• **Exercise requirements**
From the line with "beliebtesten Wasserfälle Europas" to the line with "Putztipps von Oma", retype every line exactly, including those two, and leave out the rest of the data below.

• **Data under study**
• • • •

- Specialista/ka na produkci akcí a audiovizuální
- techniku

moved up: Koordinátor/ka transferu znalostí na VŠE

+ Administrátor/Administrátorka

• • • •

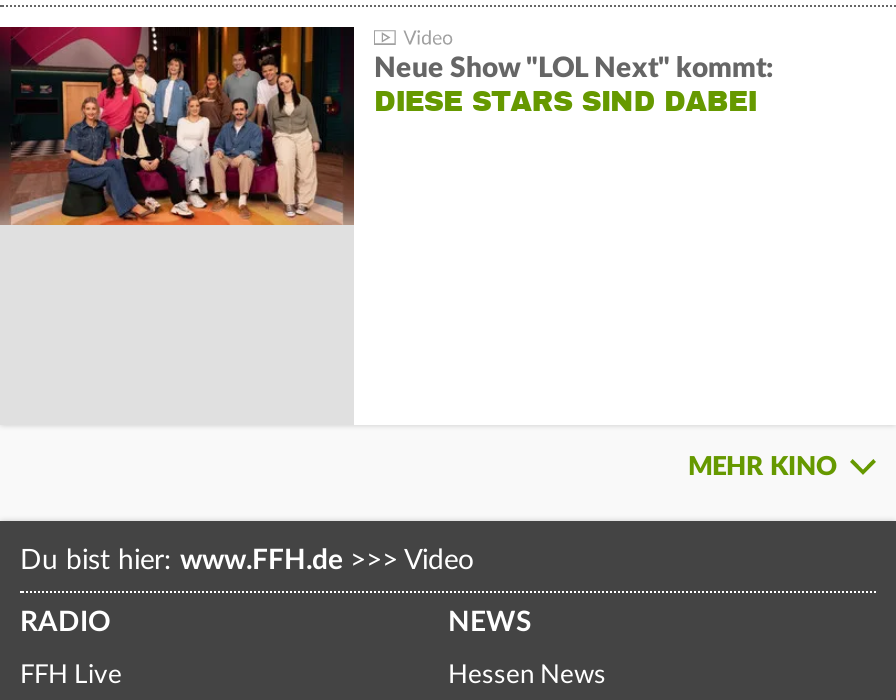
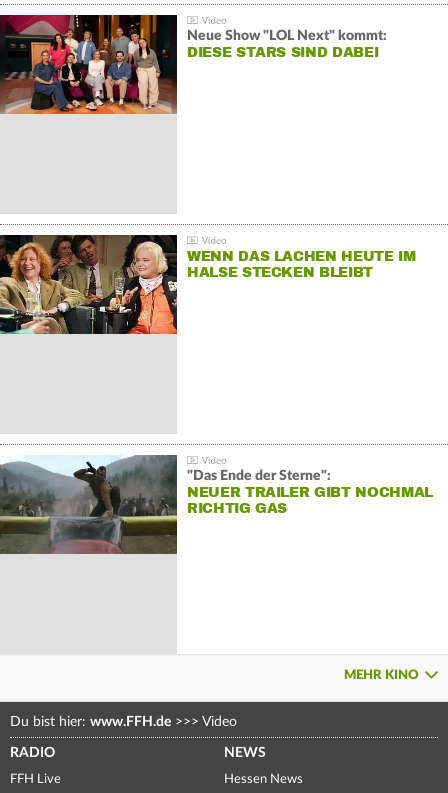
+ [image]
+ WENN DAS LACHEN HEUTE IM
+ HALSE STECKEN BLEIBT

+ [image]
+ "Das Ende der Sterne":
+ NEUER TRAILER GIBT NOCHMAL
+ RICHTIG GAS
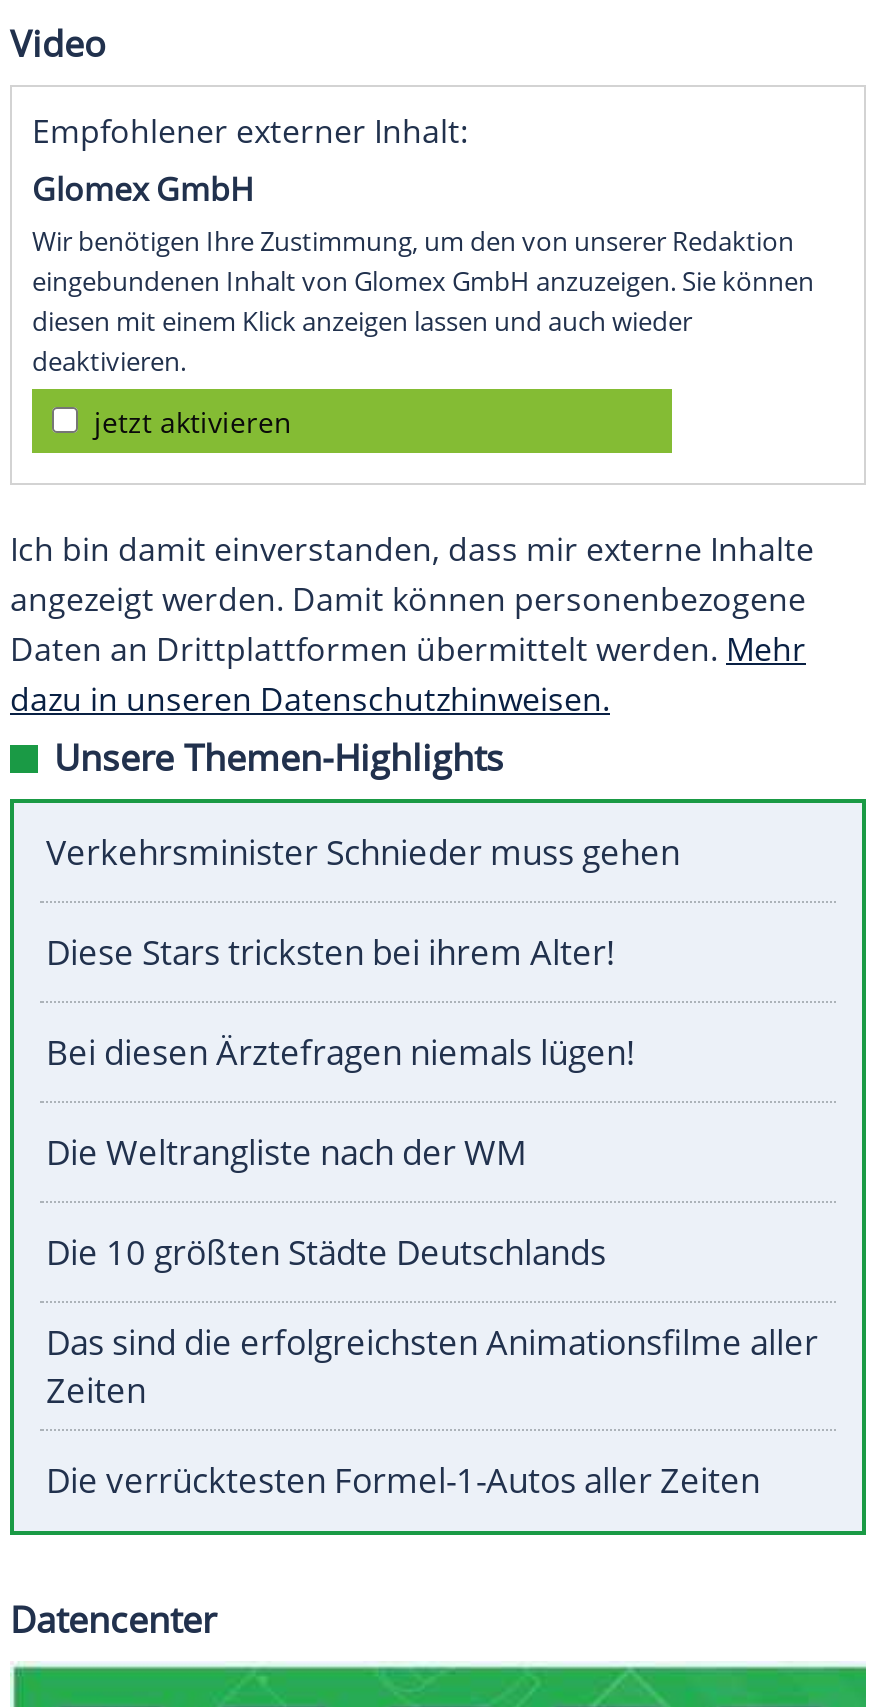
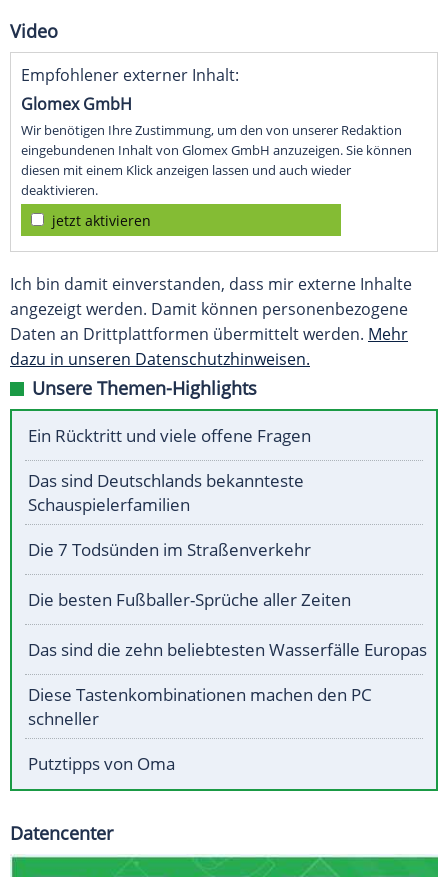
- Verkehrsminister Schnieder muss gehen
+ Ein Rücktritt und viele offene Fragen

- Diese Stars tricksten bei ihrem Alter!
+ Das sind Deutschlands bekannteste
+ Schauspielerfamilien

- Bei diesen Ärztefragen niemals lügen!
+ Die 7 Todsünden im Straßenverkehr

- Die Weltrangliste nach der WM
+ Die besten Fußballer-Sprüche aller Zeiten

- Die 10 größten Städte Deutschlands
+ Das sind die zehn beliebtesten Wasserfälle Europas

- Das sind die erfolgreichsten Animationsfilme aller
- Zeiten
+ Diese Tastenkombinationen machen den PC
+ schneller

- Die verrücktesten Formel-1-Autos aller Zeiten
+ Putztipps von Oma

• • • •

• **Response to the exercise**
+ Das sind die zehn beliebtesten Wasserfälle Europas

- Das sind die erfolgreichsten Animationsfilme aller
- Zeiten
+ Diese Tastenkombinationen machen den PC
+ schneller

- Die verrücktesten Formel-1-Autos aller Zeiten
+ Putztipps von Oma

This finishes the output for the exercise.